2| Si quieres algo lo suficiente, lo conseguirás

El ex entrenador en jefe de Jordan en la Universidad de Carolina del Norte compartió una historia sobre la determinación del jugador de convertirse en el mejor. Lo recordaba diciendo «Te voy a demostrar que nadie trabajará nunca tan duro como yo». Y cumplió su promesa.

Cuando quieres algo tienes que entender que, para conseguirlo, tienes que dedicarte por completo. Habrá obstáculos pero superarlos es fundamental para tu crecimiento. Si desea algo lo suficiente, estará dispuesto a aprender e invertir tiempo y esfuerzo. Tal vez no lo obtenga exactamente cuando lo desee, pero eventualmente lo obtendrá.

«Si está tratando de lograrlo, habrá obstáculos. Los he tenido; todo el mundo los ha tenido. Pero los obstáculos no tienen por qué detenerte. Si choca contra una pared, no se dé la vuelta y se rinda. Averigüe cómo escalarlo, atravesarlo o sortearlo».

3| Creces y te vuelves mejor con el tiempo

En 1993, todos estaban desconcertados cuando MJ decidió retirarse de jugar baloncesto y hacer la transición al béisbol. Él y los Bulls acaban de ganar su tercer campeonato de la NBA, así que ¿por qué cambiar de dirección ahora?

Quería algo más y quería volver a poner a prueba sus límites. Ya era un gran jugador de baloncesto y volverse tan bueno en el béisbol fue un gran desafío que asumió.

Luchó con el bateo al principio, pero continuó practicando como nadie y mejoró con el tiempo. Su ética de trabajo era asombrosa y su filosofía simple: si quieres mejorar en algo, tienes que practicar, tienes que comprometerte a mejorar.

«Puedo aceptar el fracaso, todos fracasan en algo. Pero no puedo aceptar no intentarlo».

4| Vive en el presente

En The Last Dance, hay una escena en la que MJ está celebrando otra victoria en el campeonato y uno de los reporteros le preguntó: «¿Hay otro año en ti?» Él respondió: «Es el momento, hombre. Entra en el momento y quédate aquí. Quédate en el momento hasta el próximo octubre, entonces sabremos dónde diablos estamos «.

Esté presente en el aquí y ahora y permítase celebrar verdaderamente sus logros. No te preocupes por el pasado ni te preocupes por el futuro. Fíjese metas, pero disfrute de lo que tiene ahora y no se preocupe por fallar un tiro que aún no ha hecho.

5| Mejora tu juego

En 1995, los Chicago Bulls fueron eliminados de los playoffs de la NBA por el Orlando Magic y esto rompió el corazón de MJ. Pero en lugar de tomarse un tiempo libre después de la temporada, regresó a la cancha al día siguiente para mejorar su juego.

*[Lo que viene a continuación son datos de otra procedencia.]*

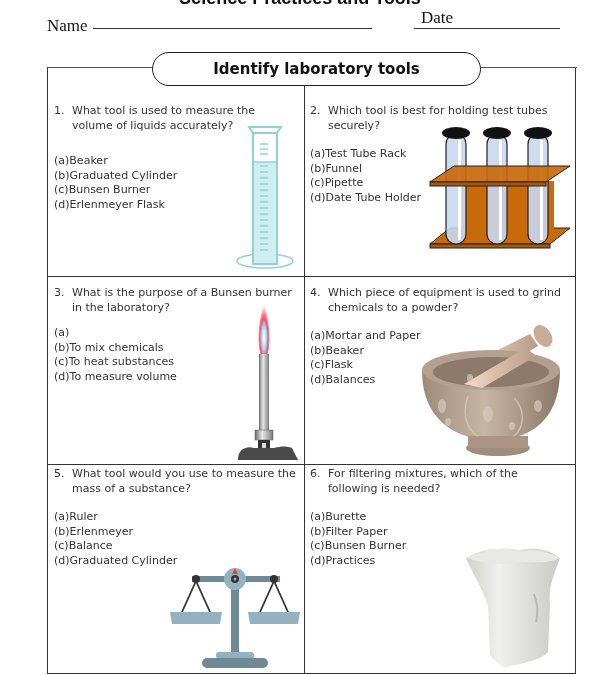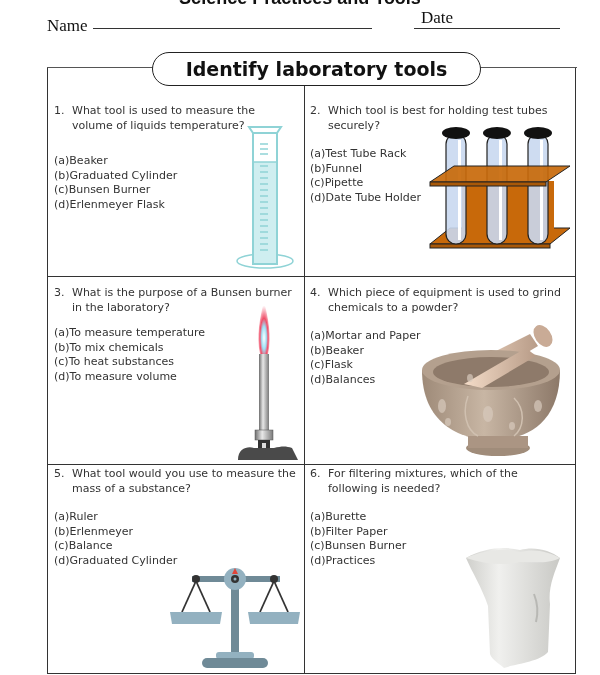"Identify laboratory tools" .pill { font-size: 19px -> 15px }
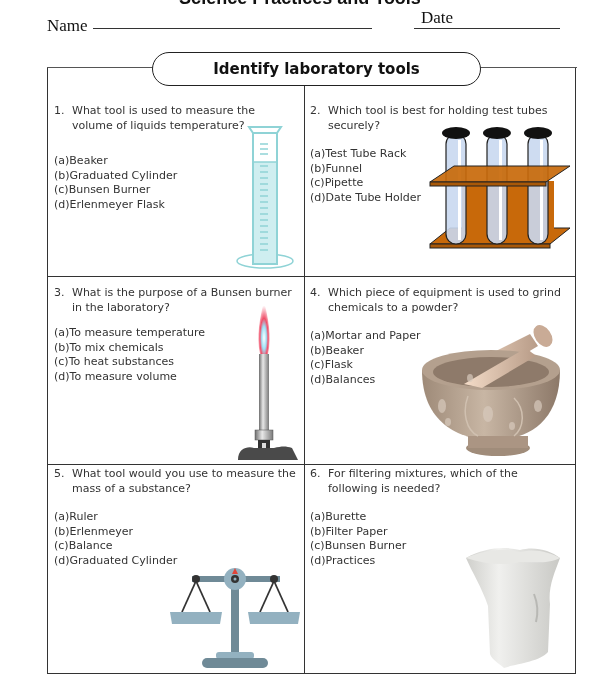"What tool is used to" span { text: temperature -> accurately }
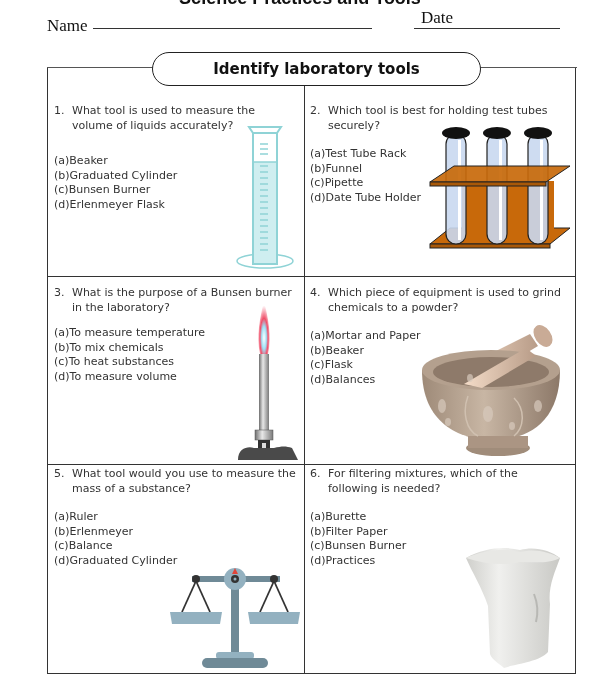"To measure temperature" span { html: <span>To measure temperature</span> -> none }
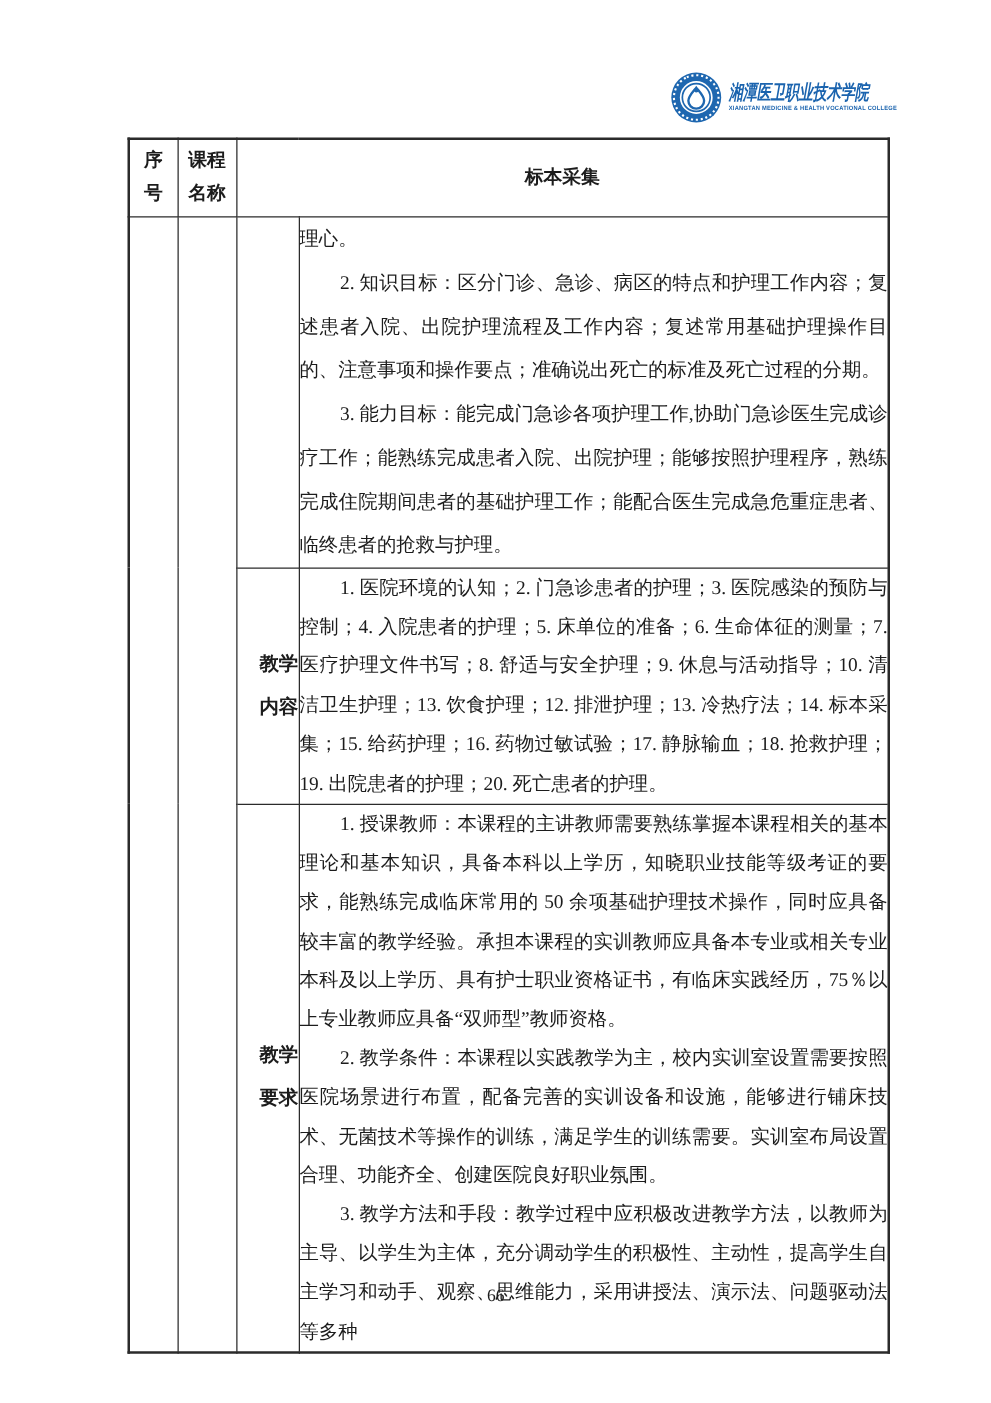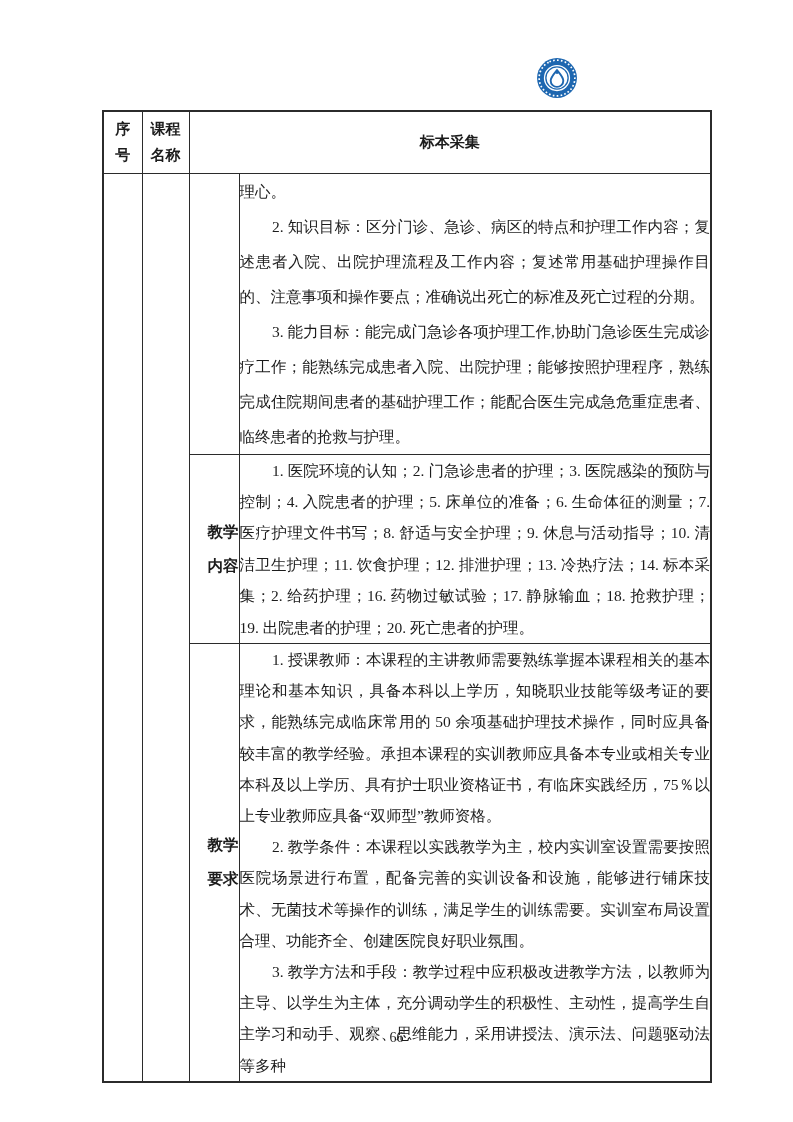"湘潭医卫职业技术学院" div.names { html: none -> <div> <div>湘潭医卫职业技术学院</div> <div>XIANGTAN MEDICINE &amp; HEALTH VOCATIONAL COLLEGE</div> </div> }
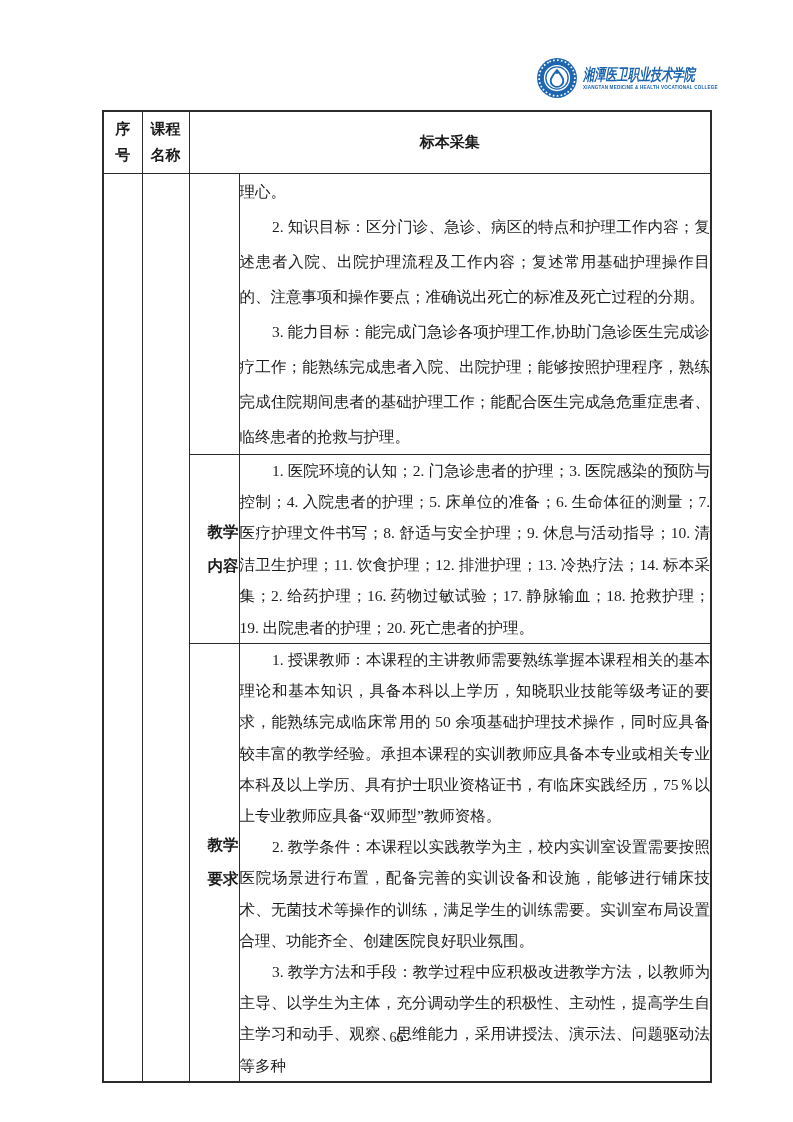"1. 医院环境的认知；2. 门急诊患者的护理；3. 医院感染的预防与控制；4." p { text: 11. 饮食护理；12. 排泄护理；13. 冷热疗法；14. 标本采集；2 -> 13. 饮食护理；12. 排泄护理；13. 冷热疗法；14. 标本采集；15 }
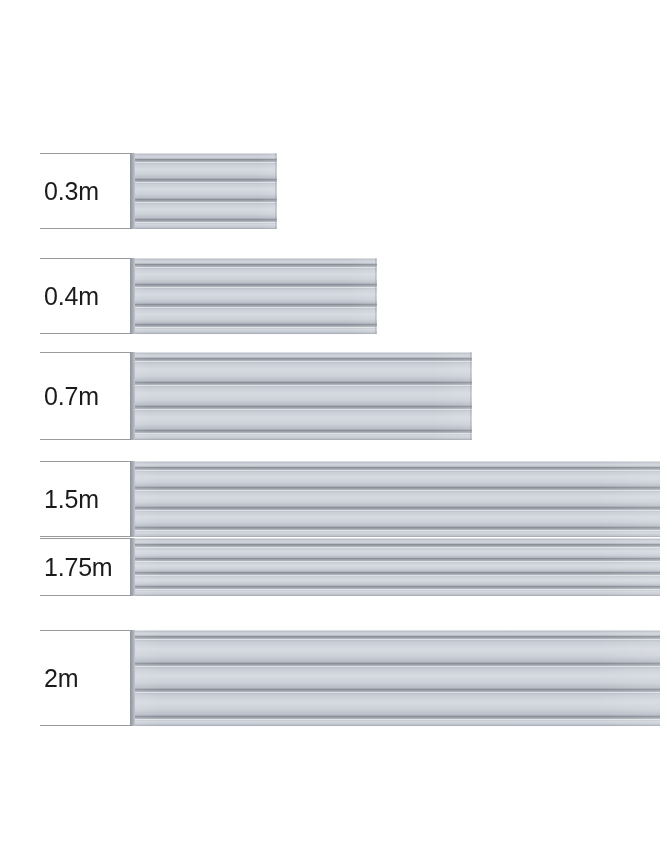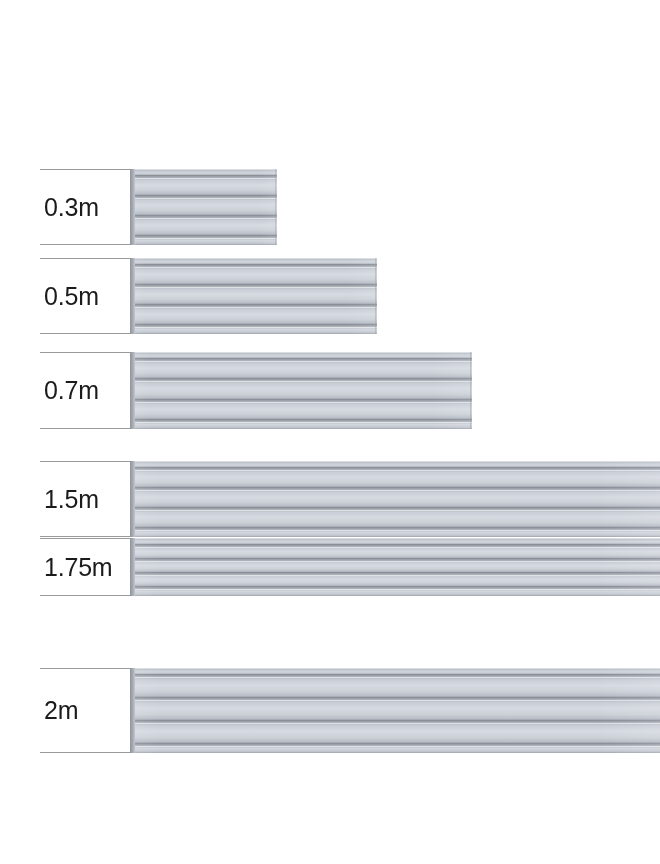"0.3m" div.size-row { top: 169px -> 153px }
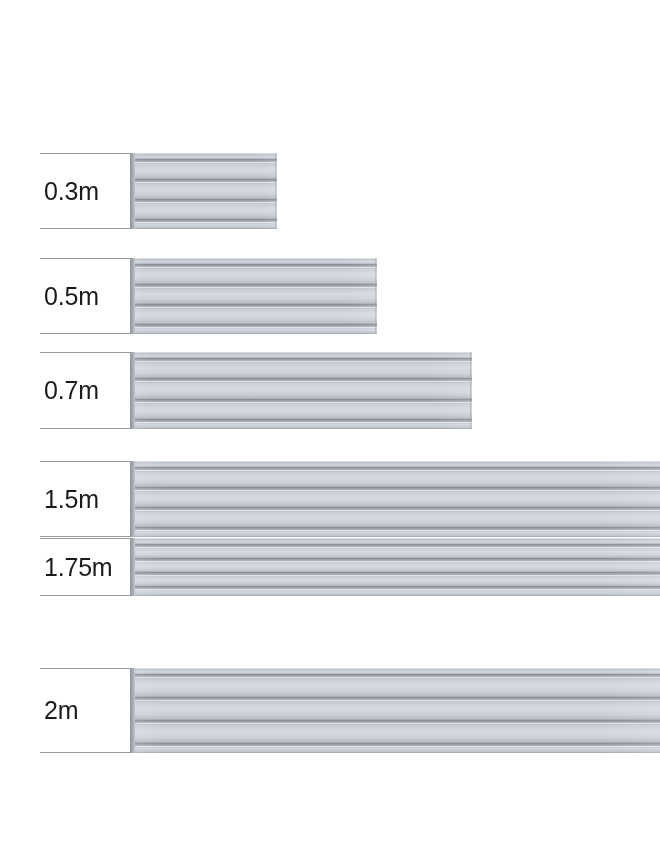"0.5m" div.size-label { text: 0.5m -> 0.4m }
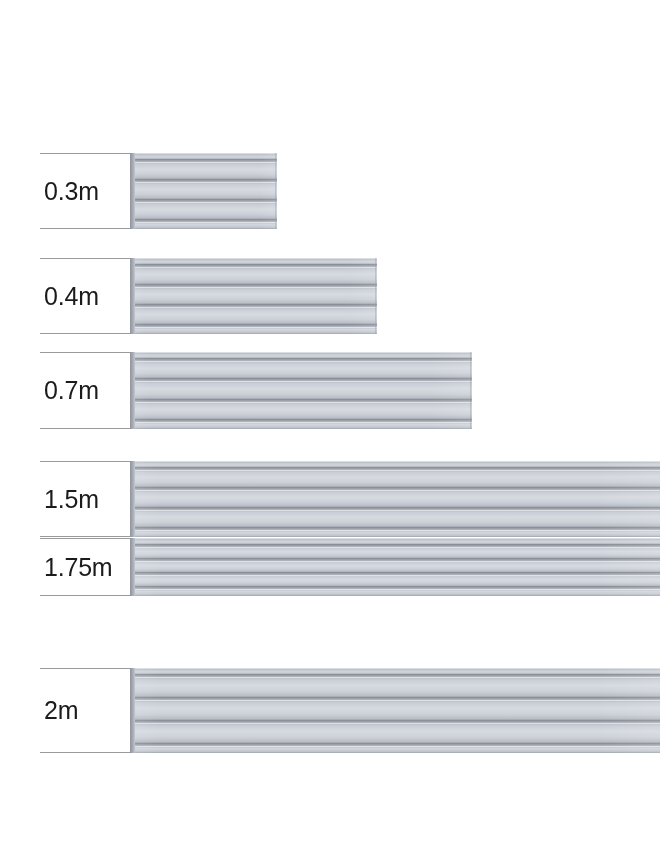"0.7m" div.size-row { height: 77px -> 88px }
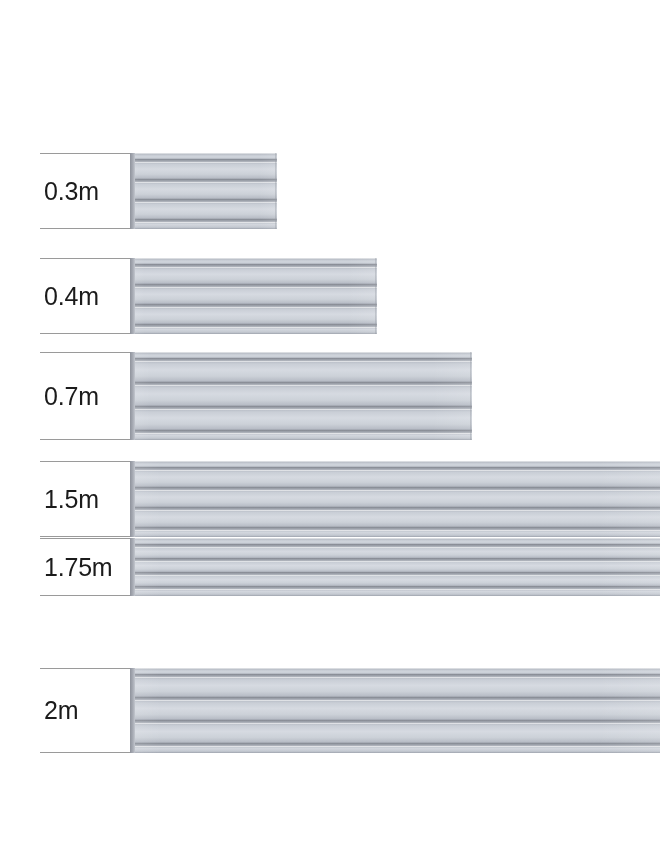"2m" div.size-row { height: 85px -> 96px; margin-top: 38px -> none }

A veces vas a perder, pero eso no significa que no seas lo suficientemente bueno. Solo significa que la próxima vez deberías esforzarte más. Siempre hay margen de mejora y siempre hay otras formas de lograr sus objetivos. Solo necesitas descubrirlos.

«Si resulta que mi mejor esfuerzo no fue lo suficientemente bueno, al menos no miraré atrás y diré que tenía miedo de intentarlo».

Para resumir…

Como puede ver, Michael Jordan no nació con un talento especial, simplemente lo cultivó. Convirtió cada fracaso que tuvo que enfrentar en un desafío para mejorar. Entendió que el crecimiento proviene de superar los fracasos, no de ir a lo seguro y evitarlos.

MJ desarrolló agallas y se dio cuenta de que nosotros, como humanos, somos los únicos que limitamos nuestra grandeza. A veces fallarás, pero eso no te convierte en un fracaso. Aprende de tus errores, trabaja en tu estrategia, sé mejor de lo que eras ayer y no dejes que una derrota te defina como persona.

Si lo deja una vez, se convierte en un hábito. ¡Nunca renunciar!